[Difference listings]
******************************

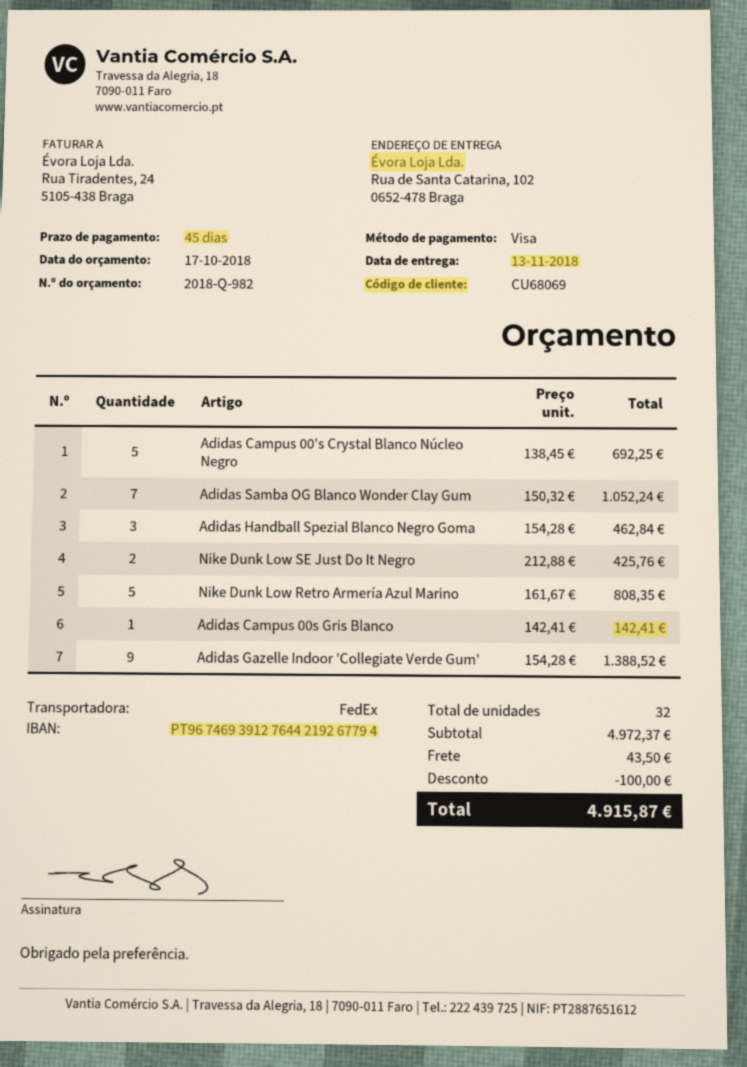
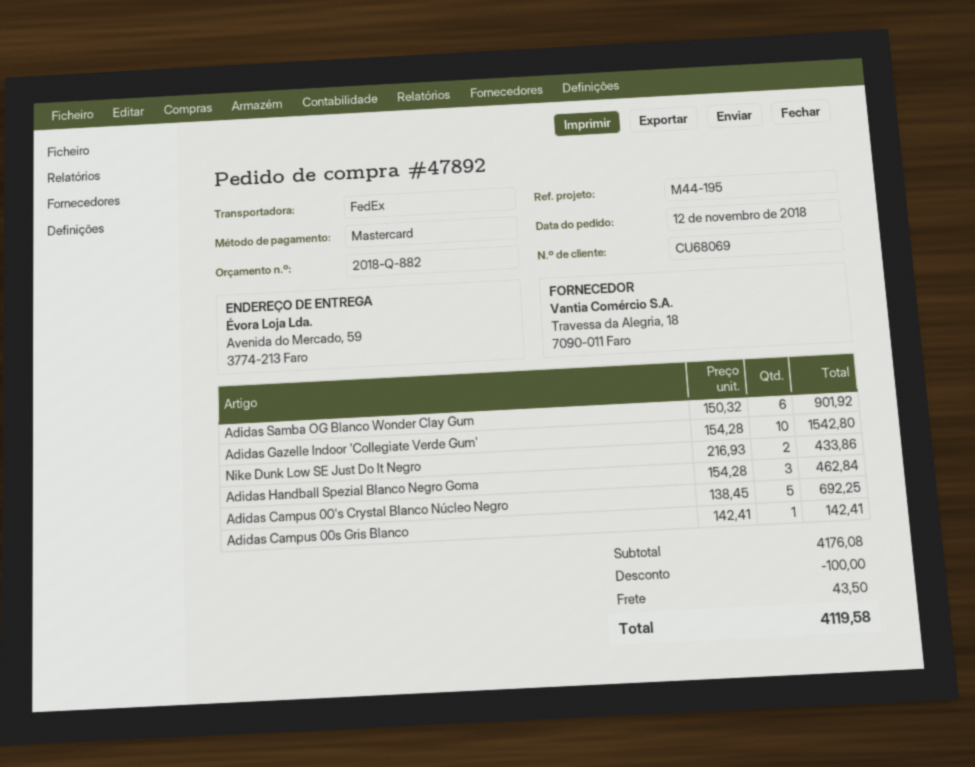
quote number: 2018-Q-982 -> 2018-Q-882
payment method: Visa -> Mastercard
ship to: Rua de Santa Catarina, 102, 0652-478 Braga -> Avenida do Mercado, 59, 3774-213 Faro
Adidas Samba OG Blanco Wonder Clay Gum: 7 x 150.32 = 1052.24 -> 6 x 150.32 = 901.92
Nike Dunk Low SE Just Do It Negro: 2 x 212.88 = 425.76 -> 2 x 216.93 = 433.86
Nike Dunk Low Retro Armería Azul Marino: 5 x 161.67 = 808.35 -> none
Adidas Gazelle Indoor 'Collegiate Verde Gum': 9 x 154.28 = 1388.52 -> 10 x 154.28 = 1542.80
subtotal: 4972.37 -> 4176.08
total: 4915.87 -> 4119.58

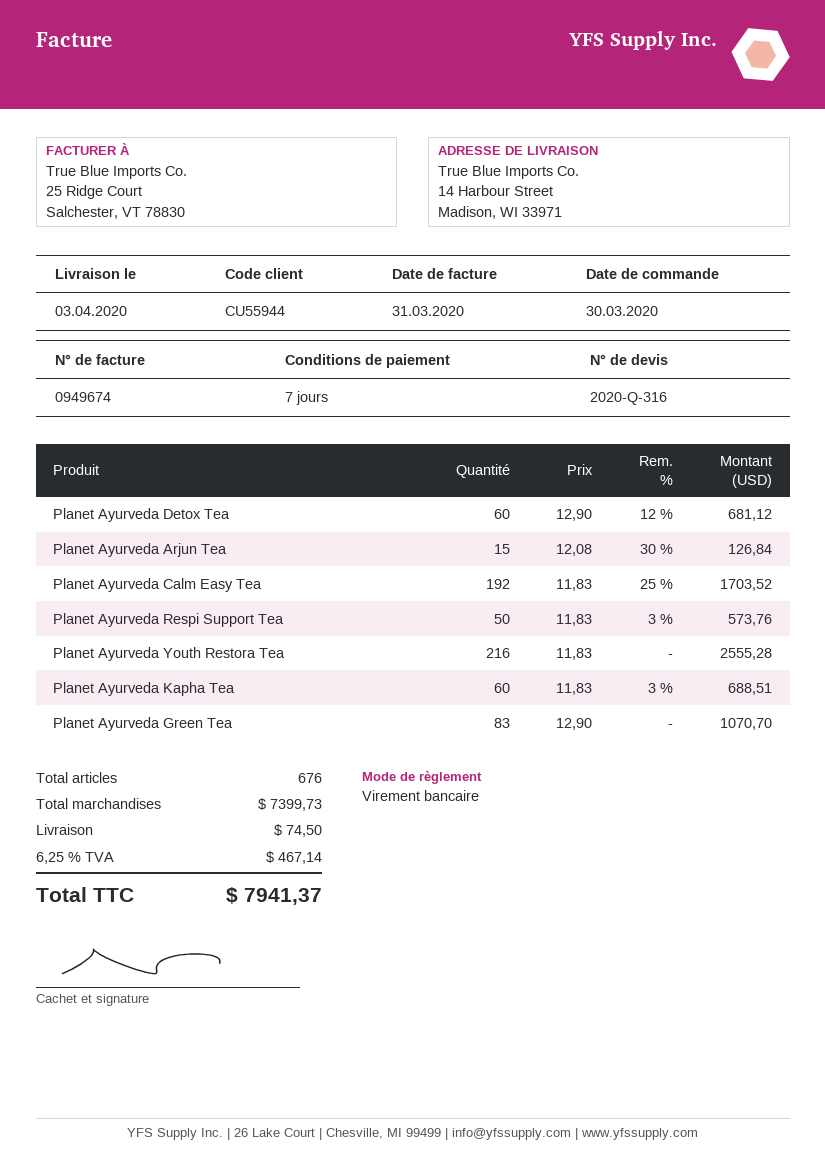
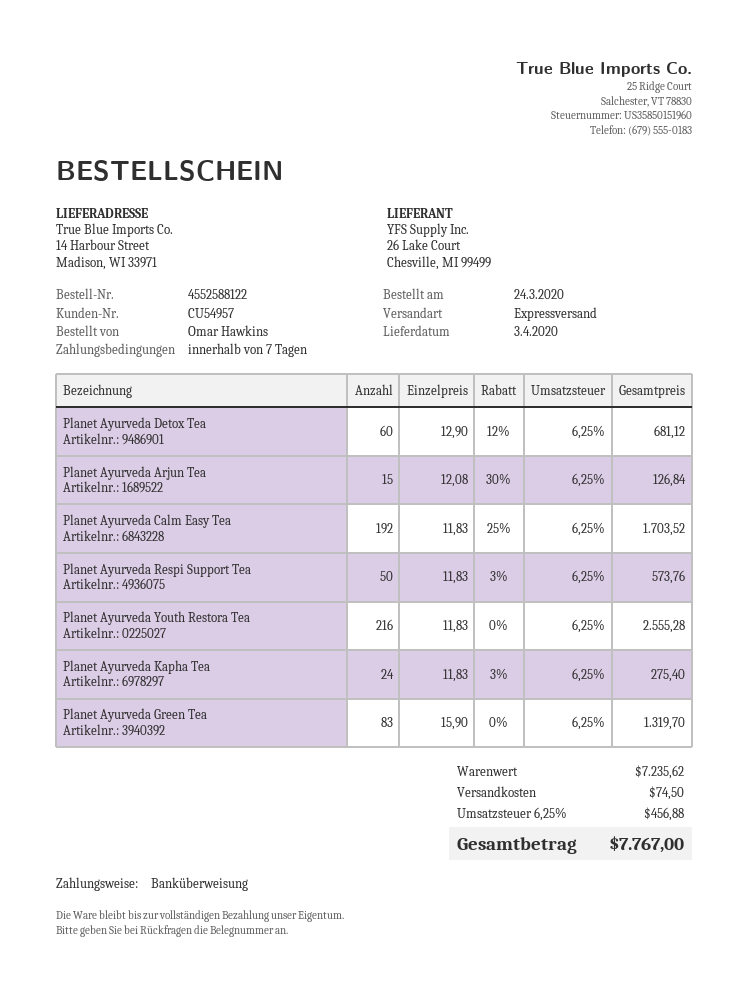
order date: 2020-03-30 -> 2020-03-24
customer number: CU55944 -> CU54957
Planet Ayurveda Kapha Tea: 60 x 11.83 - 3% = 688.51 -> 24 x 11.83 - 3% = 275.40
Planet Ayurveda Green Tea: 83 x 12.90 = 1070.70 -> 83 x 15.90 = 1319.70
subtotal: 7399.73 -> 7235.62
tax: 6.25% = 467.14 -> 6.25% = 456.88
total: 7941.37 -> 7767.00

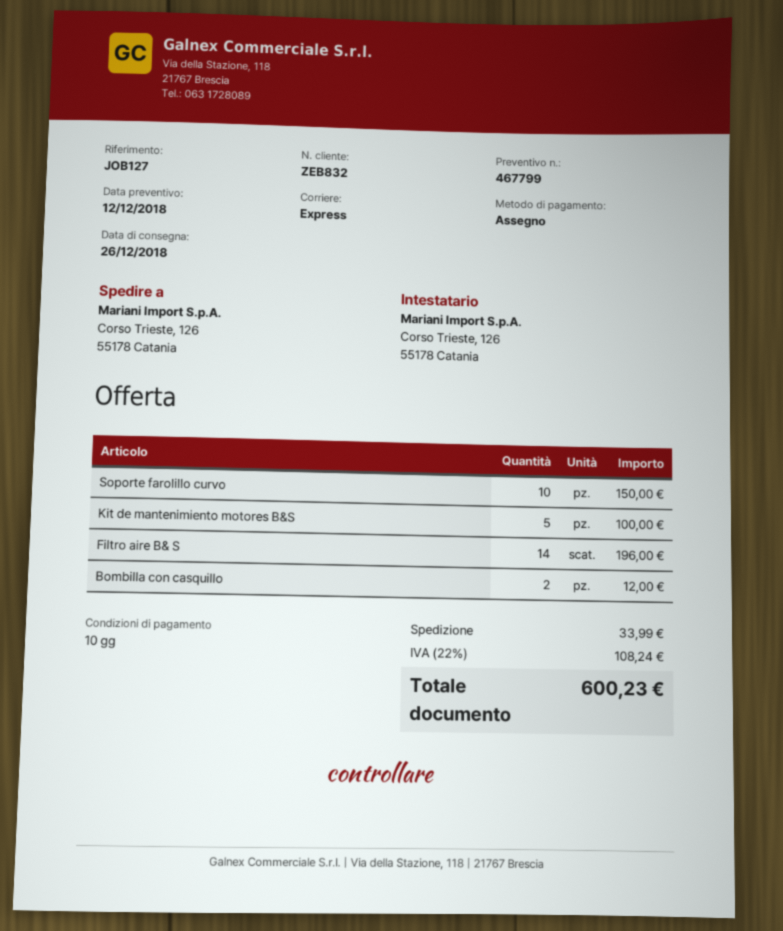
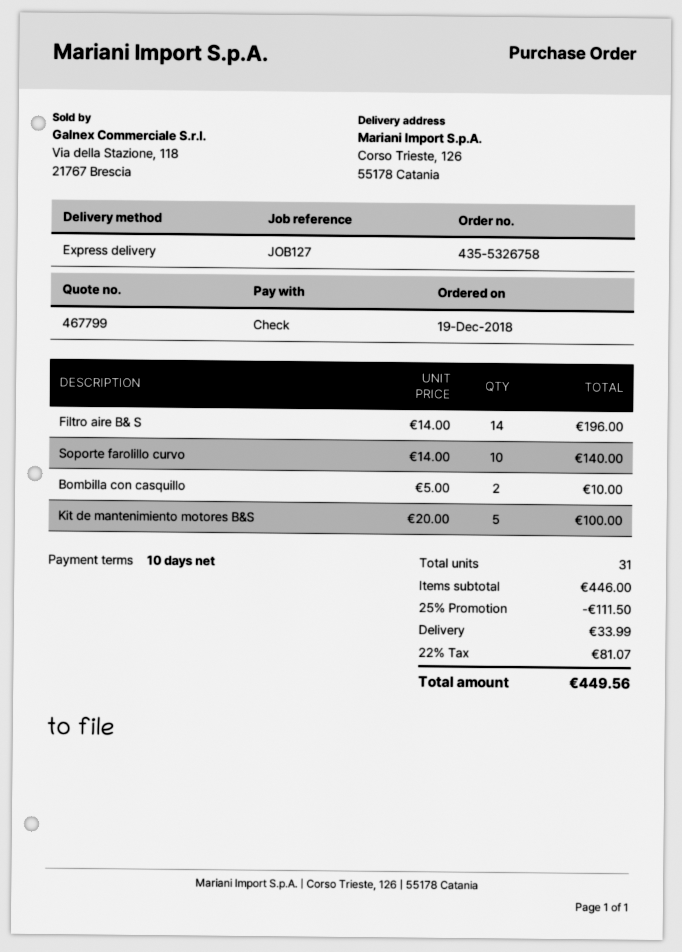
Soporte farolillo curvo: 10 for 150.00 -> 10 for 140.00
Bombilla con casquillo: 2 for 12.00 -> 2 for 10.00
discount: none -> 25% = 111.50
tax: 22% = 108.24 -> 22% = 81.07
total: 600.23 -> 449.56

******************************

## EXERCISE DIRECTIONS:
For the word "Nike", please count the lines in the data where it appears and respond with the number only.

## REPLY:
2